In the data below, one line contains "- - BEGIN ANSIBLE DEVELOPMENT." and a later one contains "listed in inventory/dev.". Print both, with every line between them, exactly and alone.

DATA SUPPLIED
····················

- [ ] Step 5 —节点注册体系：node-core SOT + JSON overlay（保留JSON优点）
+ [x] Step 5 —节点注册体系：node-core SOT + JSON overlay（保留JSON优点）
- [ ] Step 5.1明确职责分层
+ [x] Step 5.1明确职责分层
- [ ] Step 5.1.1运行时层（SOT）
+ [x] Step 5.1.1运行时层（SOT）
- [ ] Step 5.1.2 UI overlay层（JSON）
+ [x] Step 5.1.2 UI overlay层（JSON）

····················

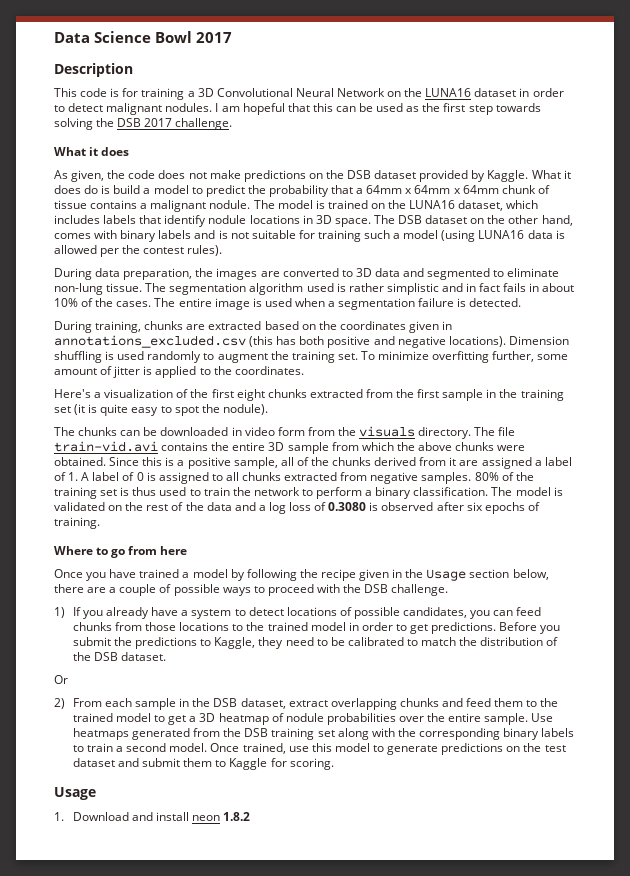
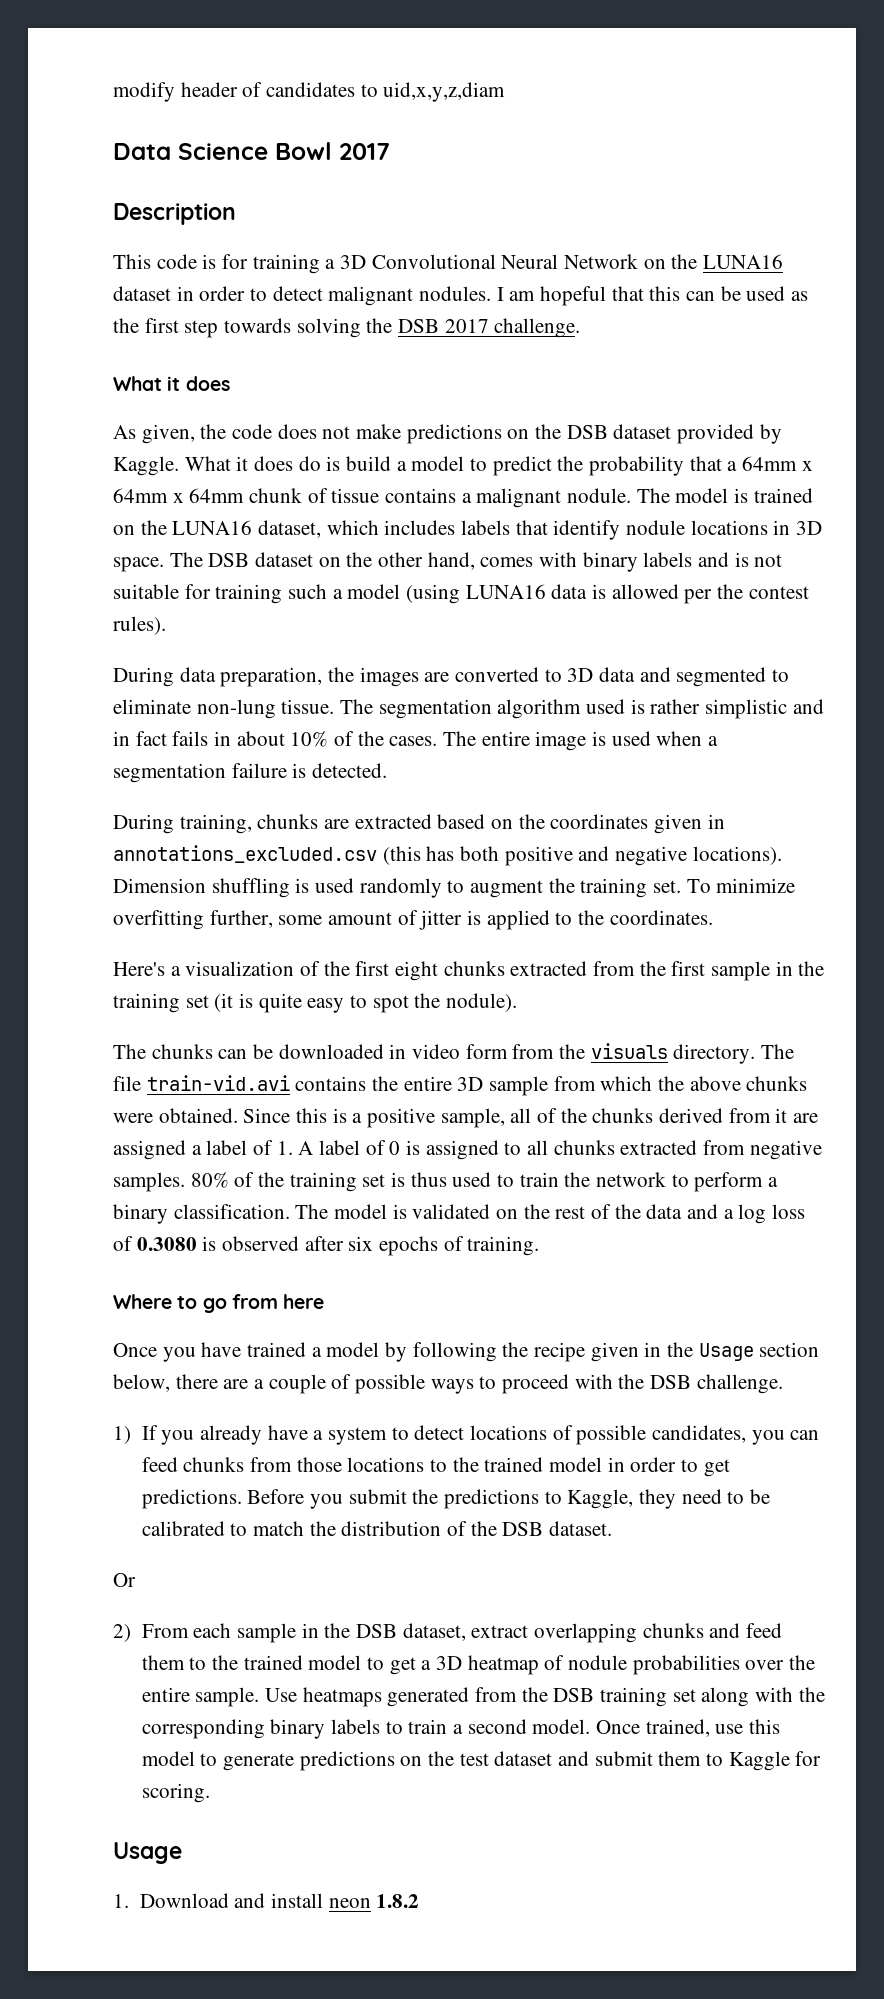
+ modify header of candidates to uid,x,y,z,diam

····················

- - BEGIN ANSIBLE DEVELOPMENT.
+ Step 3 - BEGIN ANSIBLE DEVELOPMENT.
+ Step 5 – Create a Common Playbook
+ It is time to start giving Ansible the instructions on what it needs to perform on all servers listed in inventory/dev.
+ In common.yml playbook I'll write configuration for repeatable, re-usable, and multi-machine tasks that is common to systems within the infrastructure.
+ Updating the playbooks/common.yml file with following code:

····················

FINISHED EXERCISE
- - BEGIN ANSIBLE DEVELOPMENT.
+ Step 3 - BEGIN ANSIBLE DEVELOPMENT.
+ Step 5 – Create a Common Playbook
+ It is time to start giving Ansible the instructions on what it needs to perform on all servers listed in inventory/dev.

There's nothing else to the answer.